Saved entries

- - - -

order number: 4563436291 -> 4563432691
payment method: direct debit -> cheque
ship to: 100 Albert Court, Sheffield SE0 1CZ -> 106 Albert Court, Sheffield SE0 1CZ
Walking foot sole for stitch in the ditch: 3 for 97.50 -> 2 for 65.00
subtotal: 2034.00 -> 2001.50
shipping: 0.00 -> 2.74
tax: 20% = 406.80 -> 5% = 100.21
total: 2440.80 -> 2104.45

- - - -

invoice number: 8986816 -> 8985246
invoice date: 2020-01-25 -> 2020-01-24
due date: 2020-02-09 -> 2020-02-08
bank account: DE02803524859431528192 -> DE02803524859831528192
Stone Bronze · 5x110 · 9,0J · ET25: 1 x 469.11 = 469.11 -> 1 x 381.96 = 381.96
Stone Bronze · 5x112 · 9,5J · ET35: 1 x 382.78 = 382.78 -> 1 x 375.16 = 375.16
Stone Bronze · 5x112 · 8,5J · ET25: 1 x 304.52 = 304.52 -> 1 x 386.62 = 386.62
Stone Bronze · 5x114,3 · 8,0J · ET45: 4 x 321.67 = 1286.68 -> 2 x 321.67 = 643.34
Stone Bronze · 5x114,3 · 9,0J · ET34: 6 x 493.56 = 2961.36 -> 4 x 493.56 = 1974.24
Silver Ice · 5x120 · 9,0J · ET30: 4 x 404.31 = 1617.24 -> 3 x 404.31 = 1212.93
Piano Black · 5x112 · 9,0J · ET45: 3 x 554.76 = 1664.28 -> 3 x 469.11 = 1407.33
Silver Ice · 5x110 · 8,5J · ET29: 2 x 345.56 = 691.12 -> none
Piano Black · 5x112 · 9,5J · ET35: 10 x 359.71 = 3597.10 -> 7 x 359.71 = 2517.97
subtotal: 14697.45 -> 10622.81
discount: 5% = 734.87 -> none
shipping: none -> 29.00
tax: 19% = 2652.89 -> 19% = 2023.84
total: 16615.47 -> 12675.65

- - - -

» **What you will do**: Every line from the line containing "order number: 4563436291 -> 4563432691" through the line containing "total: 2440.80 -> 2104.45" in the records above must be retyped exactly. Leave out the rest.

» **Response**:
order number: 4563436291 -> 4563432691
payment method: direct debit -> cheque
ship to: 100 Albert Court, Sheffield SE0 1CZ -> 106 Albert Court, Sheffield SE0 1CZ
Walking foot sole for stitch in the ditch: 3 for 97.50 -> 2 for 65.00
subtotal: 2034.00 -> 2001.50
shipping: 0.00 -> 2.74
tax: 20% = 406.80 -> 5% = 100.21
total: 2440.80 -> 2104.45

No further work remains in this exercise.